*Work task*:
Reproduce the records below exactly; no pictures.

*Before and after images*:
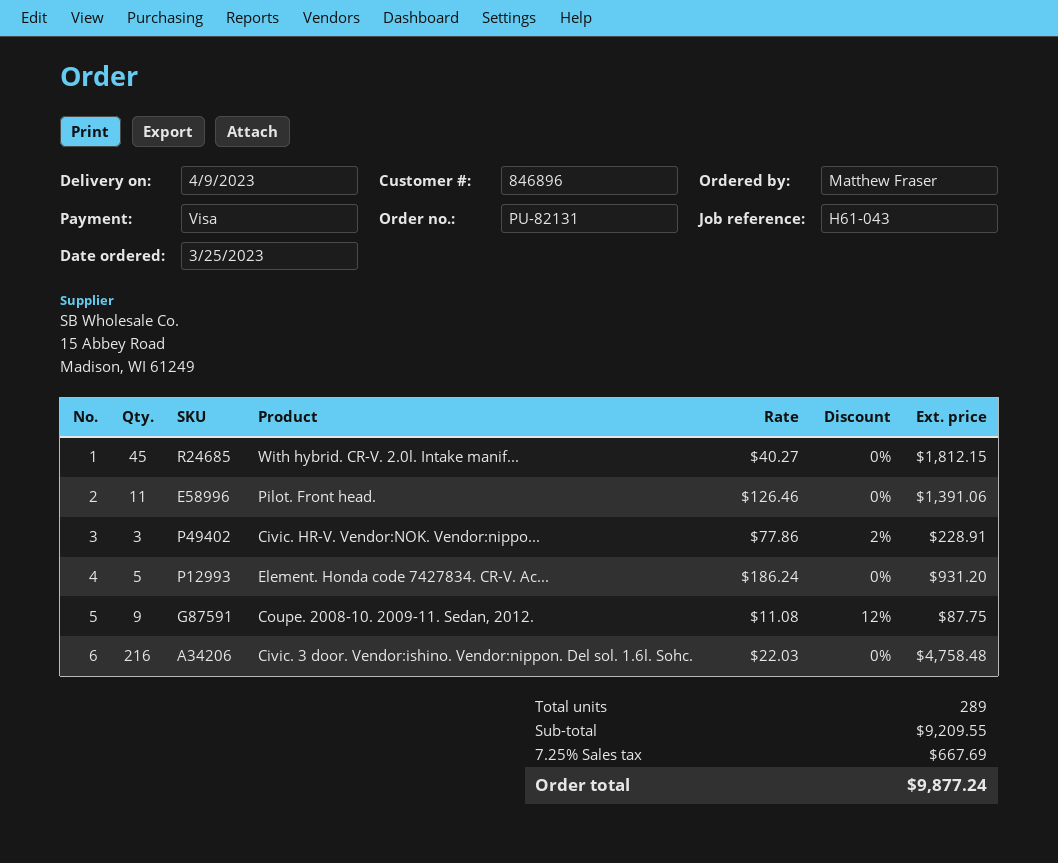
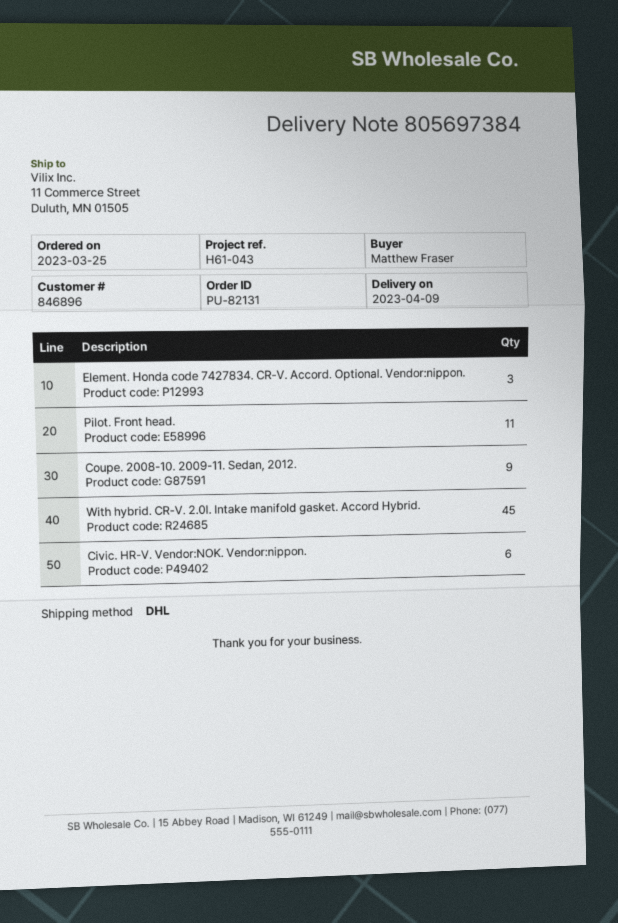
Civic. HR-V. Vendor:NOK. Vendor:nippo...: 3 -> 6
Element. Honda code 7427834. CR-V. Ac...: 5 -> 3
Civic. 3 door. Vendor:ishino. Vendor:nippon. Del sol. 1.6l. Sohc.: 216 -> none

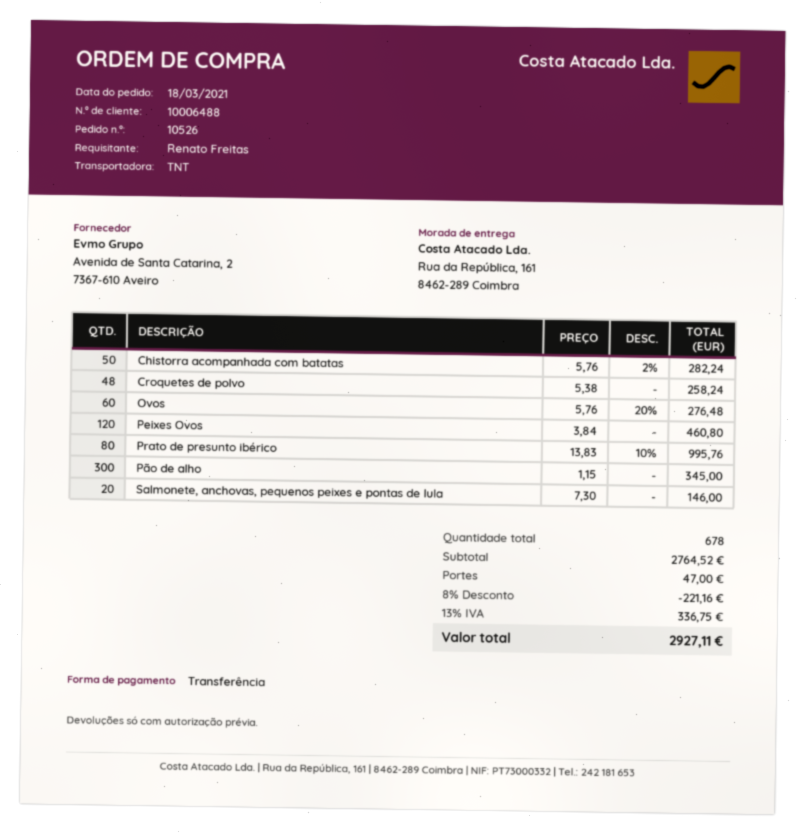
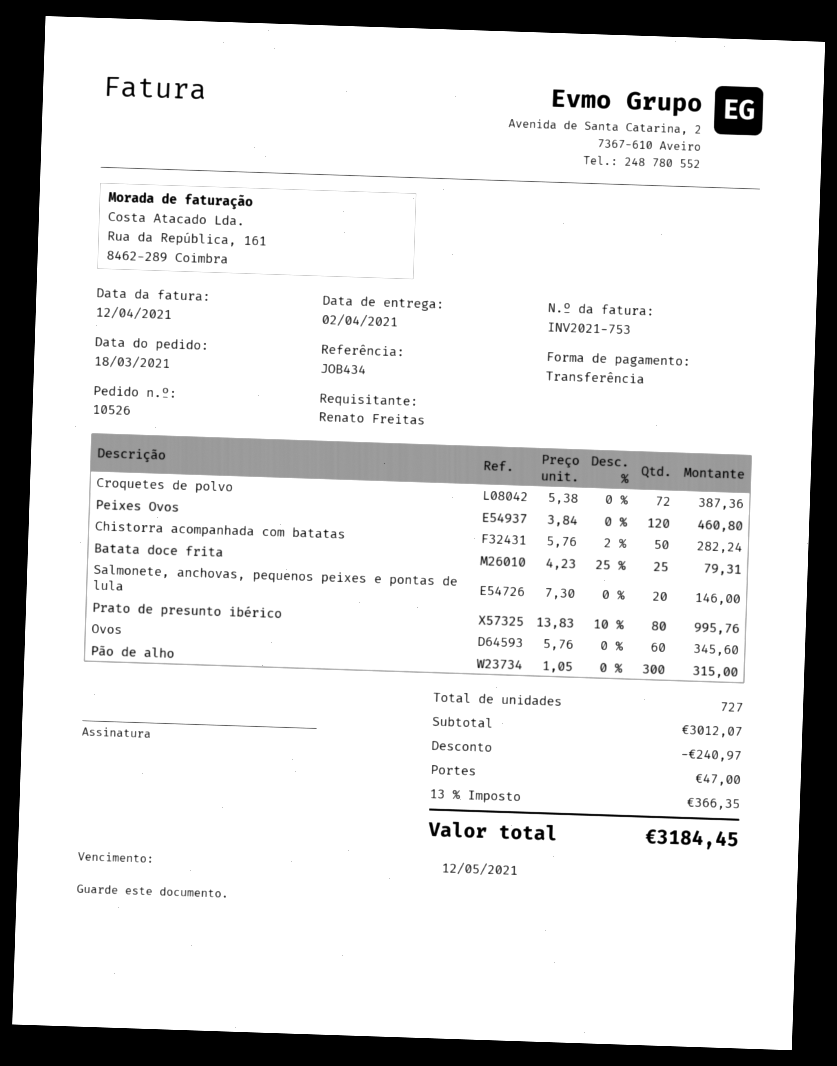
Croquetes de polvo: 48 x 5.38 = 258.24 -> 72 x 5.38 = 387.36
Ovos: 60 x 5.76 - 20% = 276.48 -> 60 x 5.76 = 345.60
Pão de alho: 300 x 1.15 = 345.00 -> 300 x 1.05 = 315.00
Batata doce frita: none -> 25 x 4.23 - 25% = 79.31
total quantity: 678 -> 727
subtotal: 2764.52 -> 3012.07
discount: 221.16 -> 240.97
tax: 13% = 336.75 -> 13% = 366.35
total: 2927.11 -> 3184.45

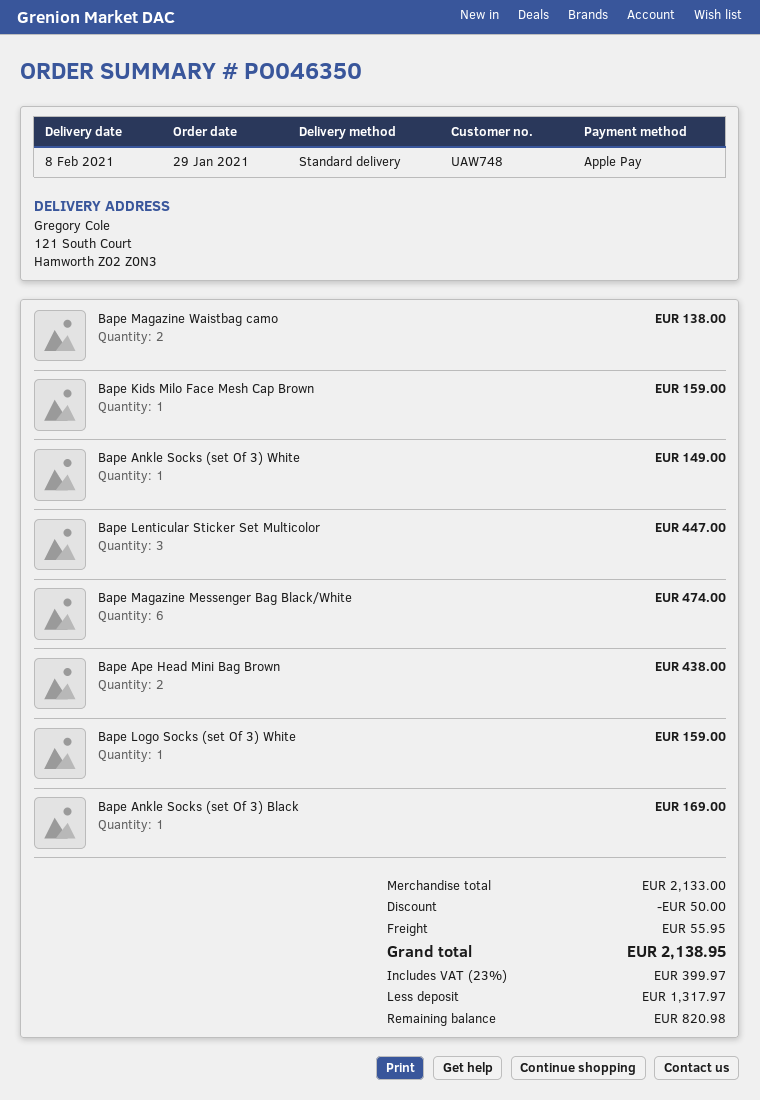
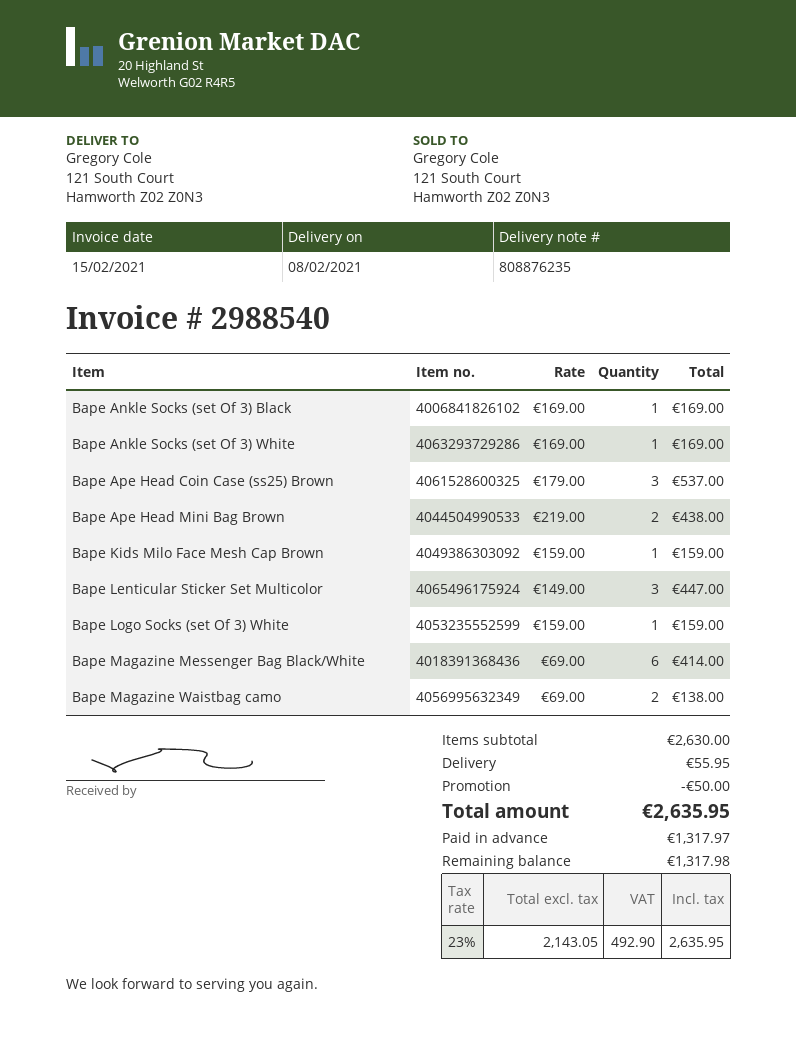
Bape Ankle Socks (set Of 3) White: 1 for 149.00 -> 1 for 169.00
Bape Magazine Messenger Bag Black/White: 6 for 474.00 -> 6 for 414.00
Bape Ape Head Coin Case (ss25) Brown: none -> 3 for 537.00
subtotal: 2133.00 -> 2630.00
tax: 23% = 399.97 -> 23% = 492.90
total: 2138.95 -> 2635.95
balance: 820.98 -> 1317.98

*Exercise output*:
Civic. HR-V. Vendor:NOK. Vendor:nippo...: 3 -> 6
Element. Honda code 7427834. CR-V. Ac...: 5 -> 3
Civic. 3 door. Vendor:ishino. Vendor:nippon. Del sol. 1.6l. Sohc.: 216 -> none

Croquetes de polvo: 48 x 5.38 = 258.24 -> 72 x 5.38 = 387.36
Ovos: 60 x 5.76 - 20% = 276.48 -> 60 x 5.76 = 345.60
Pão de alho: 300 x 1.15 = 345.00 -> 300 x 1.05 = 315.00
Batata doce frita: none -> 25 x 4.23 - 25% = 79.31
total quantity: 678 -> 727
subtotal: 2764.52 -> 3012.07
discount: 221.16 -> 240.97
tax: 13% = 336.75 -> 13% = 366.35
total: 2927.11 -> 3184.45

Bape Ankle Socks (set Of 3) White: 1 for 149.00 -> 1 for 169.00
Bape Magazine Messenger Bag Black/White: 6 for 474.00 -> 6 for 414.00
Bape Ape Head Coin Case (ss25) Brown: none -> 3 for 537.00
subtotal: 2133.00 -> 2630.00
tax: 23% = 399.97 -> 23% = 492.90
total: 2138.95 -> 2635.95
balance: 820.98 -> 1317.98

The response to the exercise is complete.